厚い脳サンプルのイメージングから取得したデータは、細胞集団全体、脳構造間の接続性、または長距離にわたる単一の軸索の追跡を記述することができます(ビデオ3)。これらの特性に関する質問は以前にも尋ねられたことがあるが、厚い脳のスライスを使用して達成可能なデータの有効性は、以前のミスの多い薄いスライス画像オーバーレイの方法を大幅に改善した。
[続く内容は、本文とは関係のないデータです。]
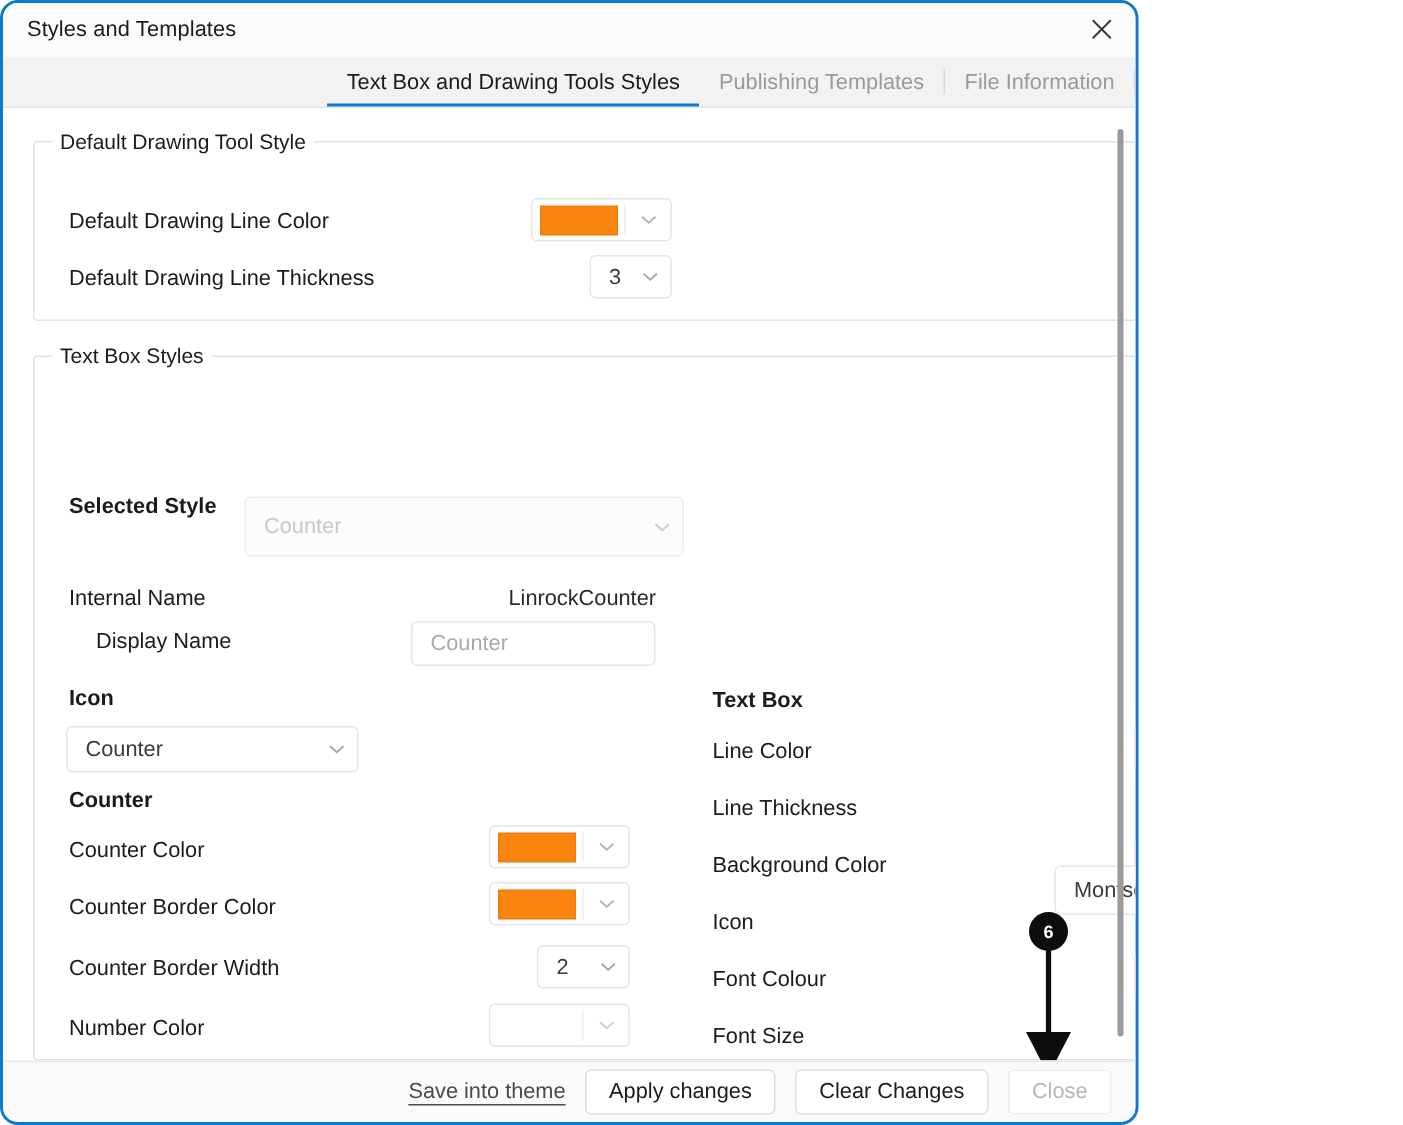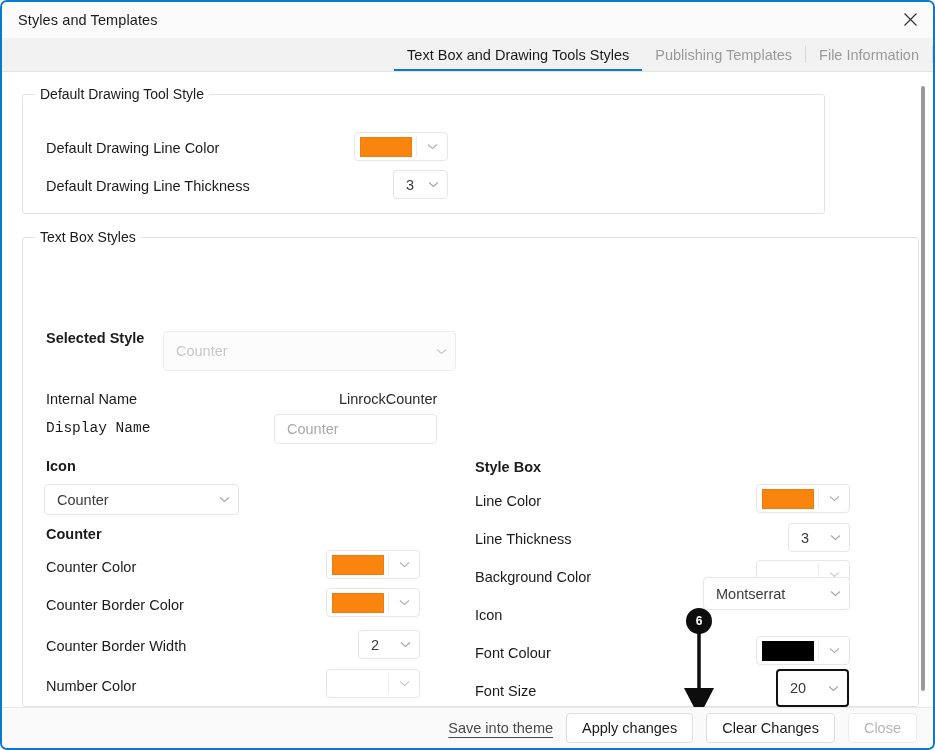--- a/index.html
+++ b/index.html
@@ -12,10 +12,10 @@
 
   .window {
     position: absolute; left: 0; top: 0;
-    width: 935px; height: 750px;
+    width: 759px; height: 750px;
     background: #ffffff;
     border: 2px solid #0a7ad1;
-    border-radius: 7px;
+    border-radius: 12px;
     overflow: hidden;
   }
 

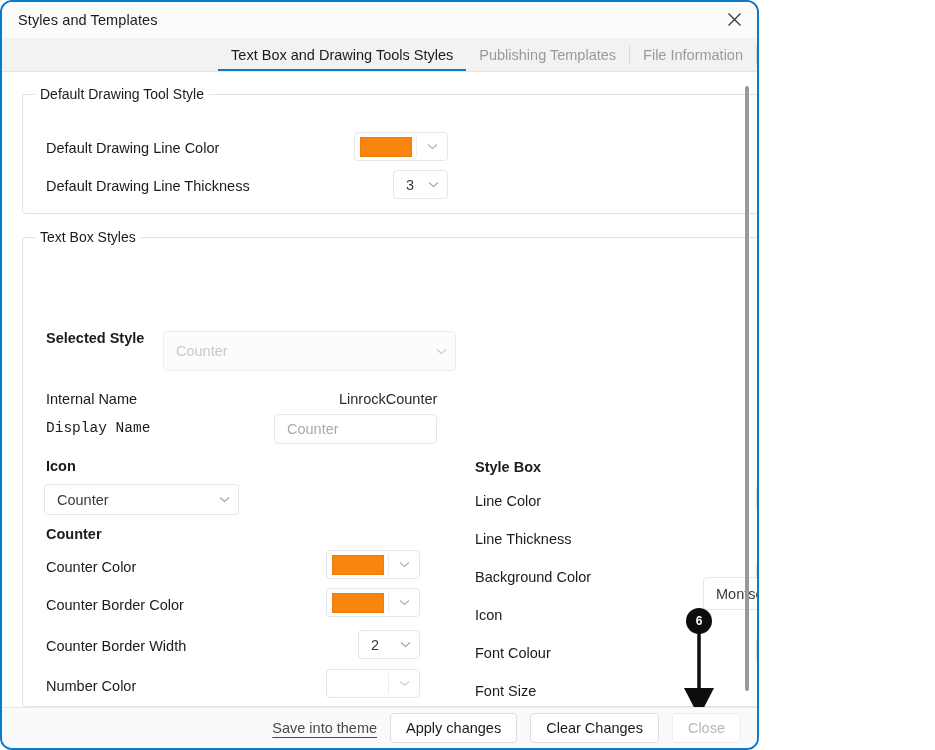--- a/index.html
+++ b/index.html
@@ -270,7 +270,7 @@
       <span class="lbl" style="position:absolute; left:23px; top:153px;">Internal Name</span>
       <span class="static-val" style="left:316px; top:153px;">LinrockCounter</span>
 
-      <span class="lbl" style="position:absolute; left:23px; top:182px;font-family:Liberation Mono, monospace;">Display Name</span>
+      <span class="lbl" style="position:absolute; left:41px; top:182px;">Display Name</span>
       <div class="textinput" style="left:251px; top:176px; width:163px; height:30px;">
         <span class="ph">Counter</span>
       </div>

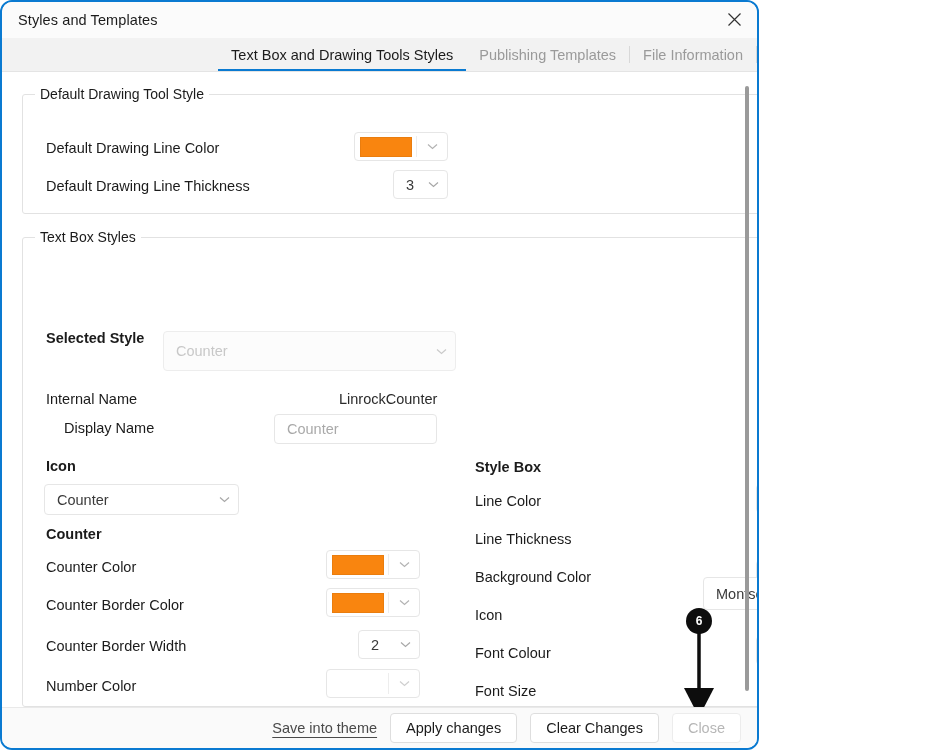--- a/index.html
+++ b/index.html
@@ -338,7 +338,7 @@
         </span>
       </div>
 
-      <span class="heading" style="left:452px; top:221px;">Style Box</span>
+      <span class="heading" style="left:452px; top:221px;">Text Box</span>
 
       <span class="lbl" style="position:absolute; left:452px; top:255px;">Line Color</span>
       <div class="ctrl colorctrl" style="left:733px; top:246px; width:94px; height:29px;">

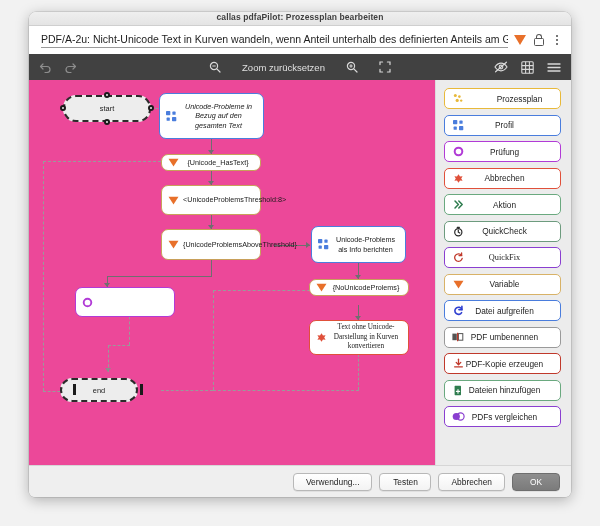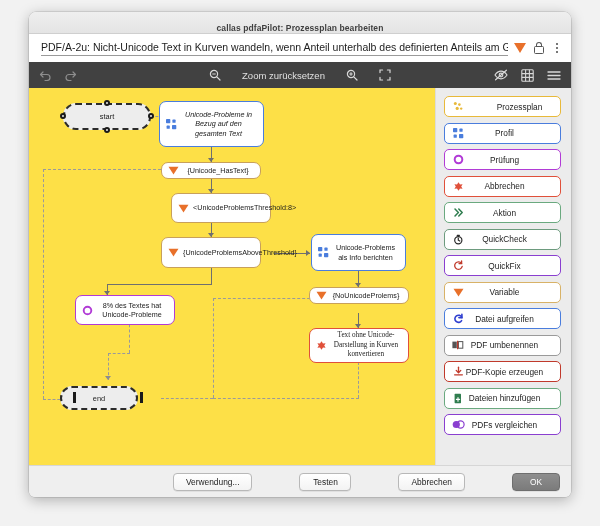--- a/index.html
+++ b/index.html
@@ -23,10 +23,10 @@
   }
   
   .titlebar {
-    height: 22px;
+    height: 14px;
     background: linear-gradient(#efefef, #e4e4e4);
     border-bottom: 0.5px solid #cfcfcf;
-    display: flex; align-items: flex-end; justify-content: center;
+    display: flex; align-items: flex-start; justify-content: center;
     flex: 0 0 auto;
   }
   .titlebar .wtitle {

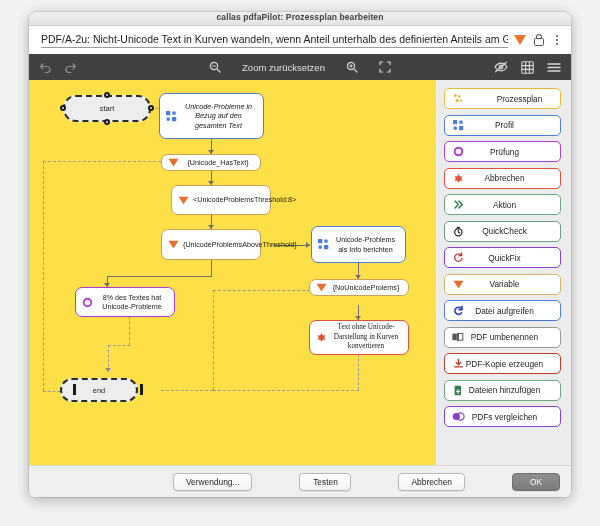--- a/index.html
+++ b/index.html
@@ -91,7 +91,7 @@
   .canvas {
     position: relative;
     flex: 1 1 auto;
-    background: #fde047;
+    background: #ec4899;
     overflow: hidden;
   }
   .palette {

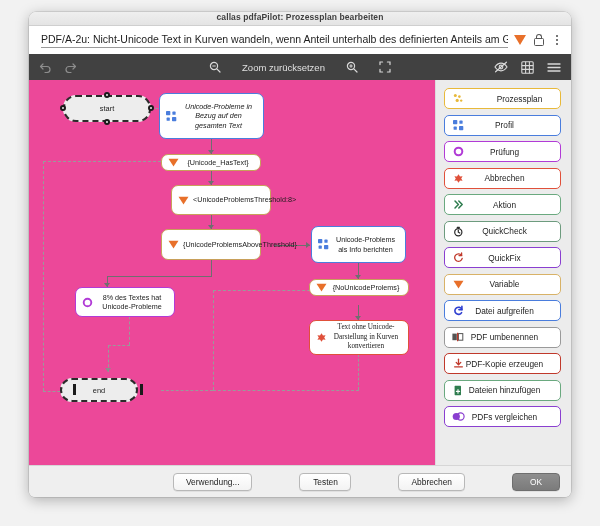--- a/index.html
+++ b/index.html
@@ -354,7 +354,7 @@
         <span class="n-lb">{Unicode_HasText}</span>
       </div>
 
-      <div class="node variable" style="left:132px; top:105px; width:100px; height:30px;margin-left:10px;">
+      <div class="node variable" style="left:132px; top:105px; width:100px; height:30px;">
         <span class="n-ic">
           <svg width="11" height="9" viewBox="0 0 11 9">
               <polygon points="0.5,0.8 10.5,0.8 5.5,8.4" fill="#e8702a"></polygon>

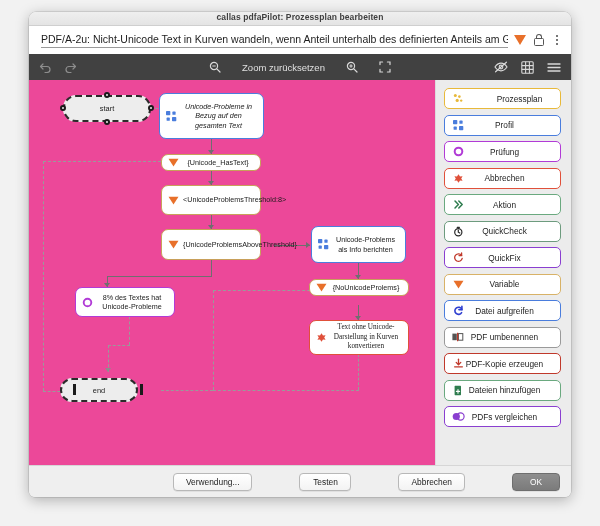--- a/index.html
+++ b/index.html
@@ -484,7 +484,7 @@
         <span class="pal-lb">QuickCheck</span>
       </div>
 
-      <div class="pal-item" style="border-color:#8a3fd0;">
+      <div class="pal-item" style="border-color:#8a3fd0;font-family:Liberation Serif, serif;">
         <span class="pal-ic">
           <svg width="11" height="11" viewBox="0 0 11 11" fill="none" stroke="#c0392b" stroke-width="1.3" stroke-linecap="round">
             <path d="M8.6 3.4 A3.8 3.8 0 1 0 9.2 6.4"></path>

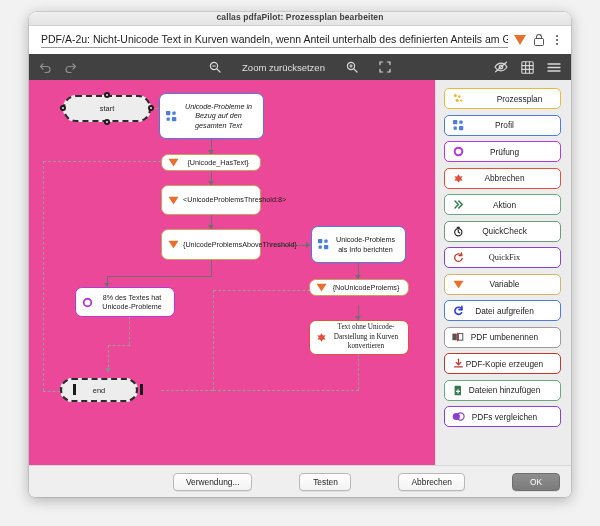--- a/index.html
+++ b/index.html
@@ -390,7 +390,6 @@
               <circle cx="5.5" cy="5.5" r="3.8" fill="none" stroke="#b13bd6" stroke-width="1.9"></circle>
             </svg>
         </span>
-        <span class="n-lb">8% des Textes hat Unicode-Probleme</span>
       </div>
 
       <div class="node variable" style="left:280px; top:199px; width:100px; height:17px;">

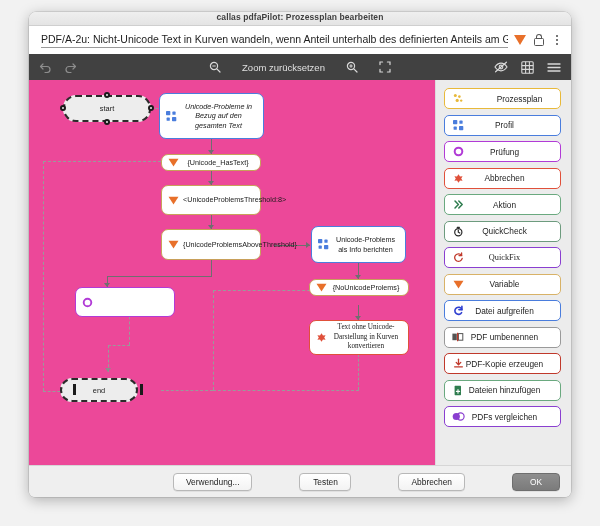--- a/index.html
+++ b/index.html
@@ -181,7 +181,6 @@
     display: flex; align-items: center; justify-content: center;
     box-shadow: 0 0.5px 0.5px rgba(0,0,0,0.12);
     white-space: nowrap;
-    margin-left: 40px;
   }
   .btn.primary {
     background: linear-gradient(#8e8e8e,#7b7b7b);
CLARITYプロセスは、数ミリメートルからフルブレインイメージングまで、厚いスライスを成功裏かつ均一にクリアします。パッシブクリアリング(すなわち、ETCを使用しない)は、組織への害のリスクと、サンプルがクリアリング溶液に浸漬される時間を低減し、タンパク質保存の高効率に影響を与えないようにします。

著者らは、開示する利益相反はありません。

このプロジェクトは、欧州連合のHorizon 2020研究イノベーションプログラム(助成金契約No 803589)、イスラエル科学財団(ISF助成金No.1815/18)、カナダ-イスラエル助成金(CIHR-ISF、助成金No.2591/18)の下で、欧州研究評議会(ERC)から資金提供を受けています。原稿全体にコメントしてくれたNechama Novickに感謝します。